In an important extension of formulations of macro-architectural organization of the brain, Fox and colleagues (2005) posited that components of the so-called intrinsic functional organization of the brain — the DMN, described above, and the task positive network (TPN; a network of structures that increase in activation during performance of attention-demanding tasks) — have a competitive, anti-correlated relation with each other. Fox et al. noted that, during performance of cognitive tasks, structures comprising the TPN (dorsolateral prefrontal, lateral parietal, and anterior insular cortices) were characterized robustly by increases in activation, whereas structures comprising the DMN showed reliable decreases in activity. Importantly, Fox et al. documented this same negative relation between DMN and TPN during resting-state fMRI scans: fluctuations in activation in one network were associated with inverse activation fluctuations in the other network.
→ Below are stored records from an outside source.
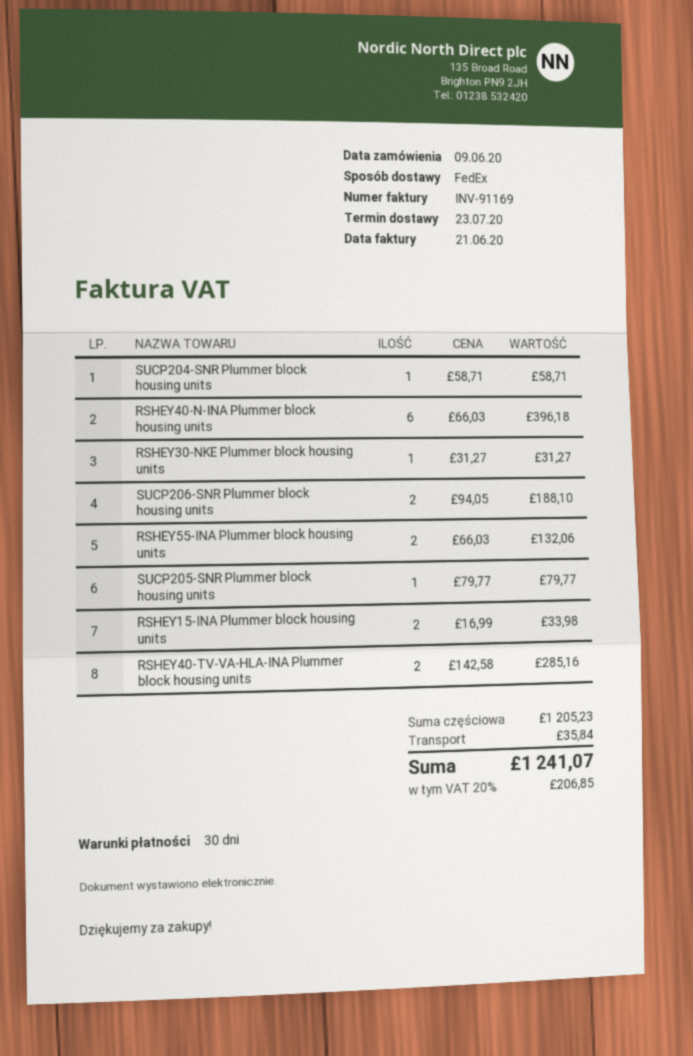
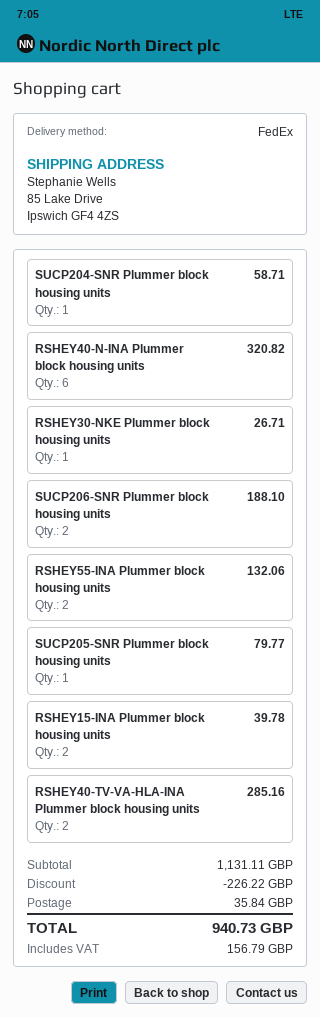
RSHEY40-N-INA Plummer block housing units: 6 for 396.18 -> 6 for 320.82
RSHEY30-NKE Plummer block housing units: 1 for 31.27 -> 1 for 26.71
RSHEY15-INA Plummer block housing units: 2 for 33.98 -> 2 for 39.78
subtotal: 1205.23 -> 1131.11
discount: none -> 226.22
tax: 206.85 -> 156.79
total: 1241.07 -> 940.73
Working to develop a better characterization of the organization of the TPN, Seeley et al. (2007) used resting-state fMRI functional connectivity analysis to demonstrate that the TPN is actually composed of two dissociable networks: an executive network (EN) and a salience network (SN). In specifying the functions of these networks and further demonstrating their dissociability, Seeley et al. showed that the extent of recruitment of nodes in the EN, comprising dorsolateral prefrontal and lateral parietal cortices, correlated positively and selectively with executive task performance, whereas connectivity in the SN, comprising the anterior insula, amygdala, and dorsal anterior cingulate cortex (ACC), correlated positively with ratings of state anxiety.
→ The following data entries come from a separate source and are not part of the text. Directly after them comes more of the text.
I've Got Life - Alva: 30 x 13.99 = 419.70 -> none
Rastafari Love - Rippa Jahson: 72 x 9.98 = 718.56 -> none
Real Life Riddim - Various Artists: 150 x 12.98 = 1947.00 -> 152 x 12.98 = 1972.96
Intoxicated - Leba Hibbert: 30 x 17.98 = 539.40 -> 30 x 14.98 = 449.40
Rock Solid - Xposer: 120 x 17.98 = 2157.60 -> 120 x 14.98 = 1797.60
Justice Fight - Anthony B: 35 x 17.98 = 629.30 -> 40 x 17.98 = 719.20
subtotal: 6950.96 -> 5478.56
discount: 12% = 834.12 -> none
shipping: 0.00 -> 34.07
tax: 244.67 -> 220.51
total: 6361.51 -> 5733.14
Conceptualizing Depression from a Neural Network Perspective

In the following sections we focus on the roles of the DMN, EN, and SN in MDD (see Figure 1 for a whole-brain map showing the loci of each network). It is important to note that these networks are derived from imaging studies of healthy participants; consequently, they encompass normal functional networks based on anatomic connectivity, rather than a network based on interconnected regions that have been implicated in MDD. Yet, we think that these three networks are particularly relevant to understanding the neural bases of MDD in part because their putative functions map well onto significant and specific aspects of depressive symptomatology, including rumination (DMN), emotional disinhibition (EN), and emotional overreactivity (SN). Investigators are increasingly examining how dysfunction in these typical, or “normal,” networks is associated with symptoms of depression, and we review this growing body of evidence below.

Figure 1.

Figure 1

Intrinsic functional networks of primary interest in the study of depression.

The default-mode network in depression

Given the conceptual fit between the self-reflective processes supported by the DMN and self-directed patterns of ruminative thought that play a pivotal role in the maintenance of MDD (Nolen-Hoeksema, Morrow, & Fredrickson, 1993), clinical neuroscientists have made a considerable effort to understand the role of the DMN in MDD. Consistent with researchers’ expectations concerning DMN function in MDD, Sheline et al. (2009) found that depressed persons did not demonstrate the typical pattern of deactivation in several components of the DMN during presumably self-relevant active and passive processing of negative stimuli. In a subsequent study assessing more directly the neural substrates of ruminative responding in depression, (Cooney, Joormann, Eugene, Dennis, & Gotlib, 2010) found increased activation in several DMN structures, including the MPFC, posterior cingulate cortex, and parahippocampus during ruminative self-focus in MDD.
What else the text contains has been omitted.